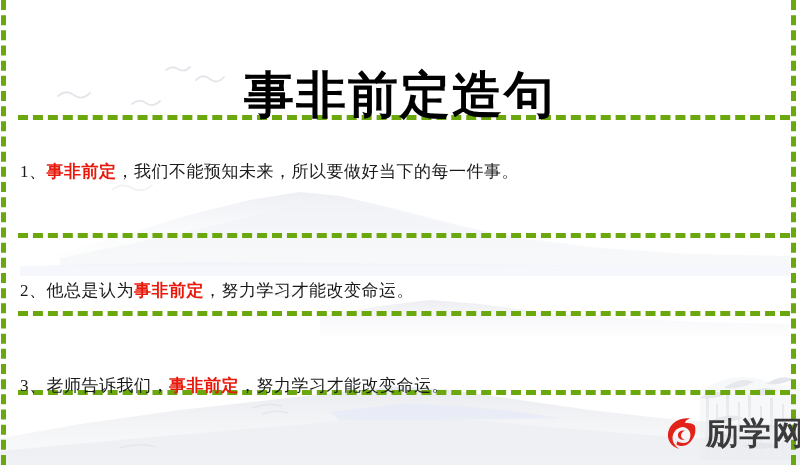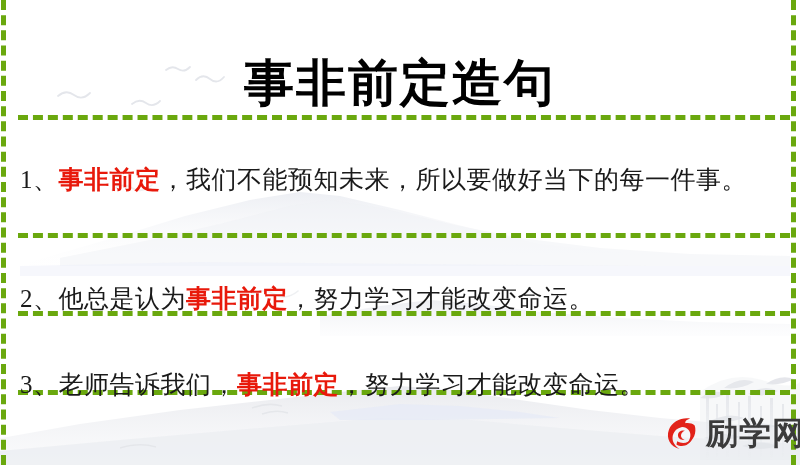--- a/index.html
+++ b/index.html
@@ -58,7 +58,7 @@
   .title-wrap {
     position: absolute;
     left: 0;
-    top: 18px;
+    top: 30px;
     width: 800px;
     text-align: center;
     z-index: 6;

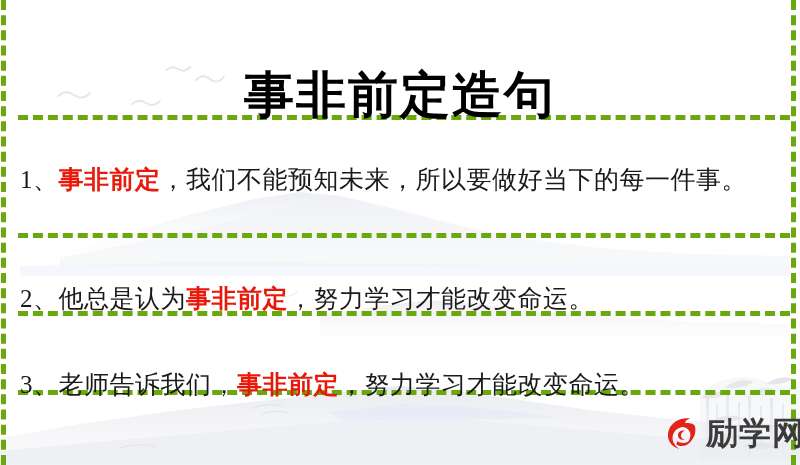--- a/index.html
+++ b/index.html
@@ -88,7 +88,7 @@
     left: 20px;
     width: 762px;
     font-family: "Liberation Serif", "DejaVu Serif", serif;
-    font-size: 25px;
+    font-size: 17px;
     line-height: 42px;
     color: #1a1a1a;
     letter-spacing: 0.5px;

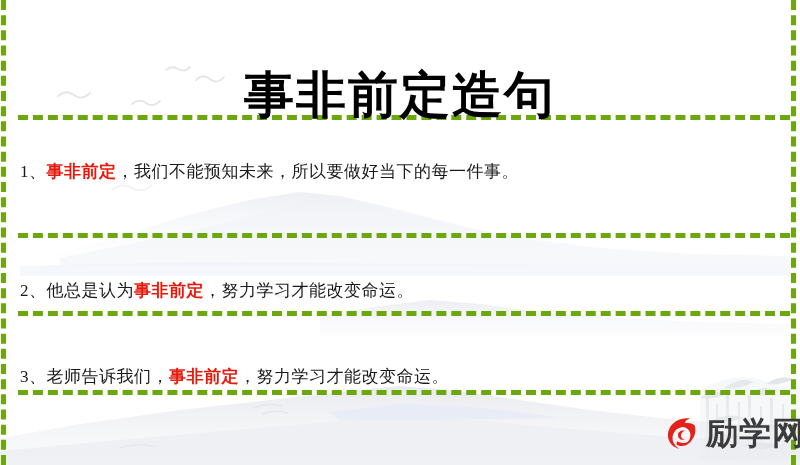--- a/index.html
+++ b/index.html
@@ -101,7 +101,7 @@
 
   #sentence-1 { top: 134px; }
   #sentence-2 { top: 253px; }
-  #sentence-3 { top: 339px; }
+  #sentence-3 { top: 348px; }
 
   
   .logo {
========
**Description of the task:**
Each record above goes into the copy word for word; the pictures do not.

**Completed task:**
--- a/index.html
+++ b/index.html
@@ -58,7 +58,7 @@
   .title-wrap {
     position: absolute;
     left: 0;
-    top: 18px;
+    top: 30px;
     width: 800px;
     text-align: center;
     z-index: 6;

--- a/index.html
+++ b/index.html
@@ -88,7 +88,7 @@
     left: 20px;
     width: 762px;
     font-family: "Liberation Serif", "DejaVu Serif", serif;
-    font-size: 25px;
+    font-size: 17px;
     line-height: 42px;
     color: #1a1a1a;
     letter-spacing: 0.5px;

--- a/index.html
+++ b/index.html
@@ -101,7 +101,7 @@
 
   #sentence-1 { top: 134px; }
   #sentence-2 { top: 253px; }
-  #sentence-3 { top: 339px; }
+  #sentence-3 { top: 348px; }
 
   
   .logo {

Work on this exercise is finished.